Maybe the way out of this mess was simpler than I thought.
Maybe Colby was looking for a publishing contract.
Maybe I could find out exactly what Colby knew—and how he knew it—in exchange for a book deal. Not for I Know What You Did , obviously. A real book. A genuine work of fiction.
If there was one thing I knew how to do, it was take a mess of a manuscript and turn it into a publishable work.
Did I want to give in to blackmail? No. Did I think it was wise? No. You didn’t have to be an editor of crime fiction to know that once you submitted to extortion, you were opening a vein to your bank account.
But I didn’t have a lot of options. I couldn’t go to the police. Even if there had been someone left to corroborate my version of events, I was still culpable. I’d be ruined. I’d go to prison.
My knuckles whitened on the steering wheel. I was not someone who would do well in prison. Hell, I was not someone who did well outside of Manhattan.

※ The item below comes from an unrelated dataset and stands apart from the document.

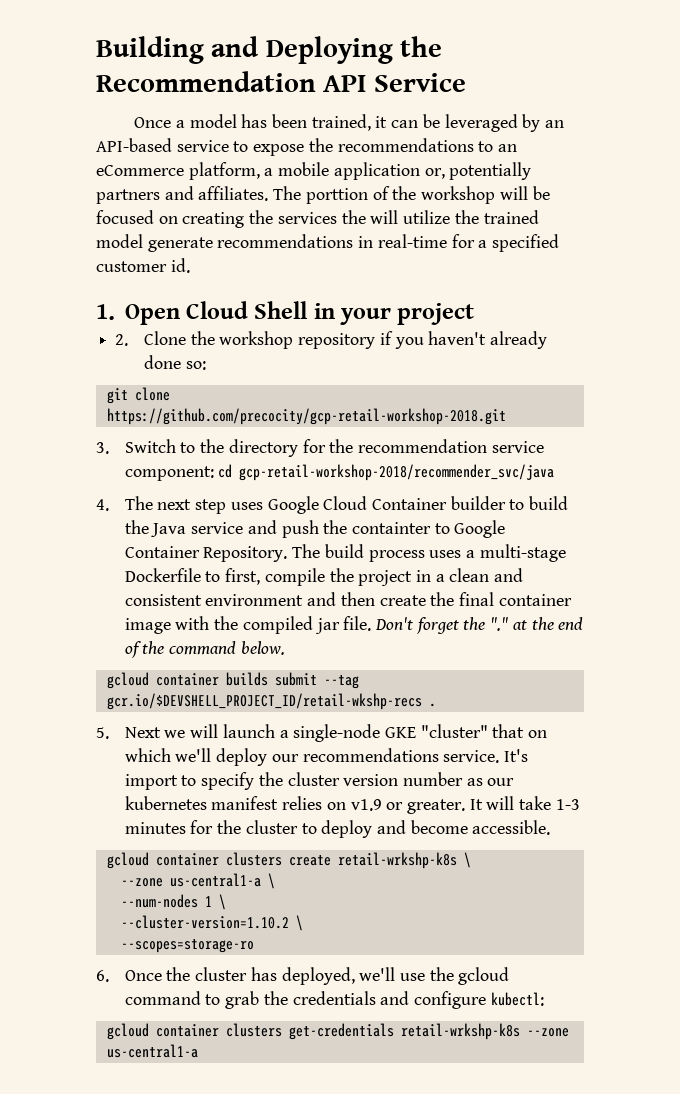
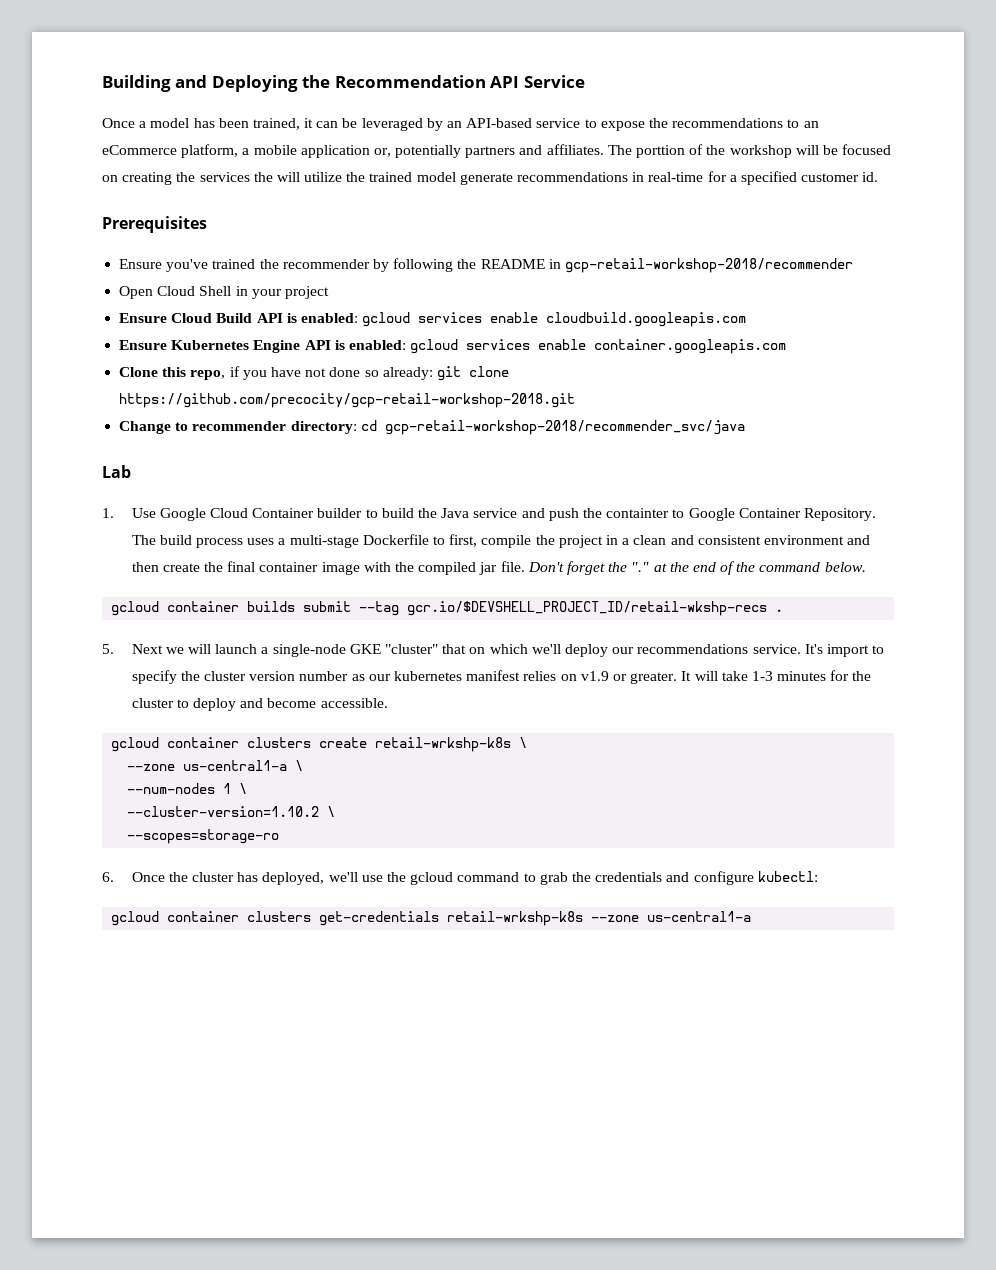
[96,304,115,320] 1. -> [102,216,207,233] [119,258,853,273] Prerequisites // Ensure you've trained the recommender by following the README in gcp-retail-workshop-2018/recommender //
[115,331,547,349] [143,355,206,370] [106,387,170,404] [106,408,506,425] [96,439,544,457] [124,464,555,481] [96,496,263,514] 2. Clone the workshop repository if you haven't already done so: // git clone https://github.com/precocity/gcp-retail-workshop-2018.git // 3. Switch to the directory for the recommendation service component: cd gcp-retail-workshop-2018/recommender_svc/java // 4. The next step uses -> [119,312,747,327] [119,339,787,354] [119,366,509,381] [119,393,576,408] [119,420,745,435] [102,465,131,478] [102,508,156,518] Ensure Cloud Build API is enabled: gcloud services enable cloudbuild.googleapis.com // Ensure Kubernetes Engine API is enabled: gcloud services enable container.googleapis.com // Clone this repo, if you have not done so already: git clone https://github.com/precocity/gcp-retail-workshop-2018.git // Change to recommender directory: cd gcp-retail-workshop-2018/recommender_svc/java // Lab // 1. Use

There had to be another way. And maybe this was it. Maybe I could buy my way out of this nightmare. Or at least the part of the nightmare where I was completely and totally ruined. Maybe this was the price.
Maybe I deserved to pay this price for the part I’d played in Dom’s death.
On my way out of Steeple Hill, I stopped at the Valero to fill up the rental’s gas tank, use the facilities, and buy a cup of coffee for the trip back to Monterey.
I was very tired. I hadn’t slept much the night before and the day had been…long.
Very long. A million years long.
Which was how long the drive back to Monterey felt. If it hadn’t been imperative I get back for that godawful banquet, I’d have considered getting a room for the night.
Not in Steeple Hill. That went without saying. I’d be overjoyed to never see this town again. But in some safe, anonymous motel down the highway.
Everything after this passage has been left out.